憧れの人に届け 鼻先をかすめた雷電・本田朋広の一太刀 【Mリーグ2021観戦記12/21】担当記者:ZERO

憧れの人に届け

鼻先をかすめた

雷電・本田朋広の一太刀

文・ZERO【火曜担当ライター】2021年12月21日

街がクリスマスカラーに浮かれる中、Mリーグはレギュラーシーズン折り返しを迎えた。

顔合わせとなったのはこの4チーム。

1位・2位・3位と8位の雷電という構図である。

まだ45試合も残っているとはいえ、雷電はボーダーとなる6位まで560ptほど離れされている。

その苦しい雷電の中で、さらに苦しんでいるのが1試合目に登板となった本田朋広である。

雷電の救世主として期待されドラフト指名を受け、初戦こそ華々しくトップをとってデビューしたものの、その後は思うような活躍ができずにいる。

チームのため、自分のため、なんとかして浮上のきっかけを掴みたいところだが──

開局、本田はこんな手をしていた。

本田はここから【4ピン】を切った。

配牌こそタンピン系だったが、【白】が重なり、この【1ソウ】ツモでタンヤオを見切る。

すぐに【白】をポンして…

5001000のアガリ。

雷電の麻雀としては高打点を追求したいところだが、ツモの声を聞いて迅速にかわし手に移行した結果だ。

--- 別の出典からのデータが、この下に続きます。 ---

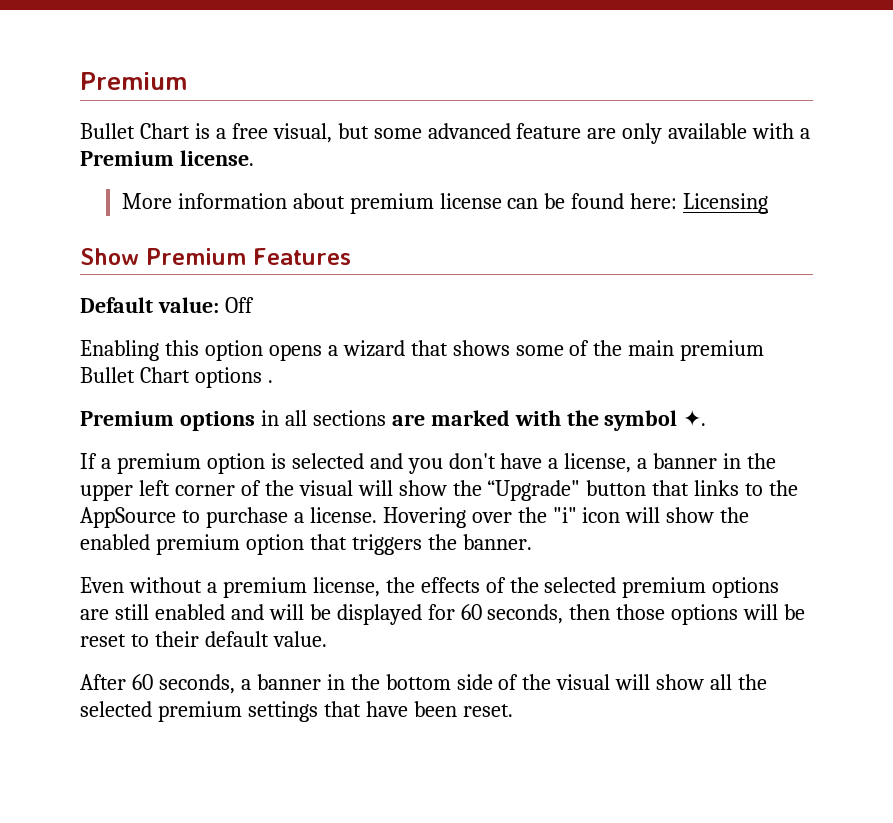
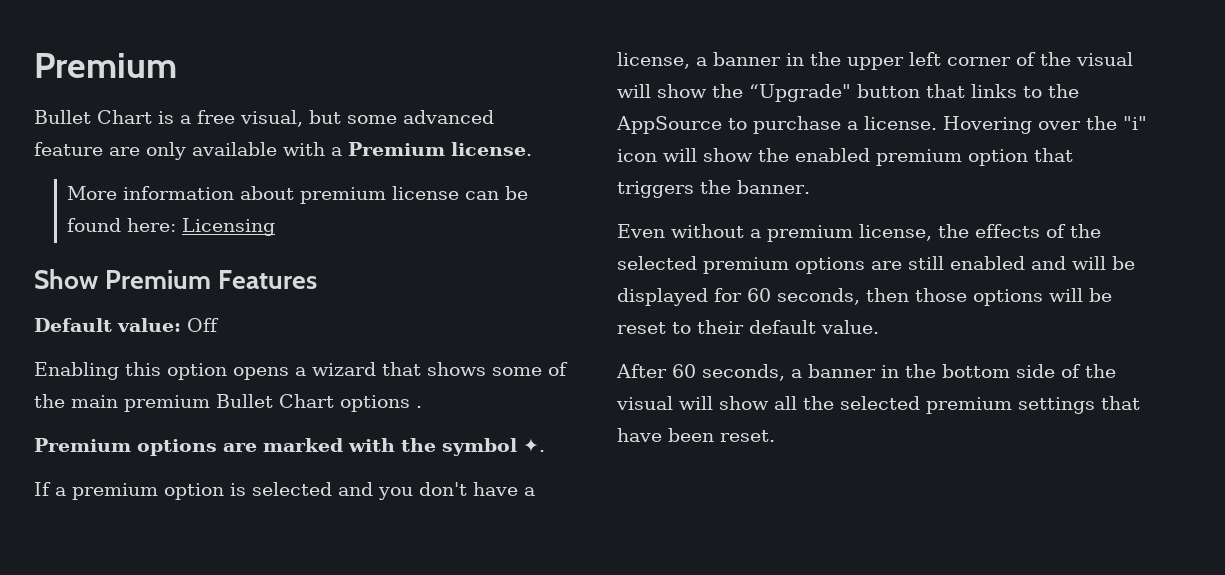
- Premium options in all sections are marked with the symbol ✦.
+ Premium options are marked with the symbol ✦.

「チームの先輩には、想像を絶するほど優しくしていただいている」

と本田は語る。

麻雀に関しては自由に打っていいと言われ、結果に関わらず「良かった」と勇気づけられる。

萩原はよく高級おやつを持ってきて(半分は黒沢のためかもしれないが…)孫を見るおじいちゃんのような目で本田をかわいがっているそうだ。

あまりに良くしてくれいている中で結果が出ないので、プレッシャーも大きくなっているのではないか。

「自分の麻雀はまだまだ成熟しきっていない」

と語る本田にとって「自由」は逆に足かせになっているのかもしれない。

どこか雷電を意識して、どこか面白い麻雀を意識して、これまで歯車が噛み合わなかったからだ。

しかしさきほどの【白】1鳴きからの5001000を見て、少し吹っ切れたような、本当の意味での自由を追求しだしたように感じた。

東3局、親番を迎えた本田。この【發】を鳴くかという場面。↓

新生本田は鳴くかと思われたが…

スルー!

先ほどと違ってこの手牌にはまだ高打点の未来が見えている。

ツモ山に手を伸ばした本田がツモってきたのは…

【5ピン】。そしてこの14枚から【9ソウ】を切った。

形だけなら【7ピン】が不要に見えるが、この【7ピン】にくっつけばメンタンピンの勝負手になる。

その将来を見込んだからこそ【發】をスルーしたのだ!

すぐに2枚目の【發】が打たれる。本田は逡巡して…

ポンの発声。

そして…

【發】ドラ1のアガリ。

上家に座っていた松本はこのなんてことない1000オールを「めちゃくちゃ痛かった」と語っている。

【5マン】をポンしている)

ドラいっぱいの手牌を丁寧に育て上げ、マンガンのテンパイを入れた直後だったからだ。

【發】をスルーし、【7ピン】を残して高打点ルートを残すこと」と、

「そのルートを見切って安い仕掛けを入れること」は相反するものなので、折り合いをつけるのが難しい。

その中で本田は積極的に仕掛けることを選んだ。

現状を打破しようとする気持ちが伝わってくるようだ。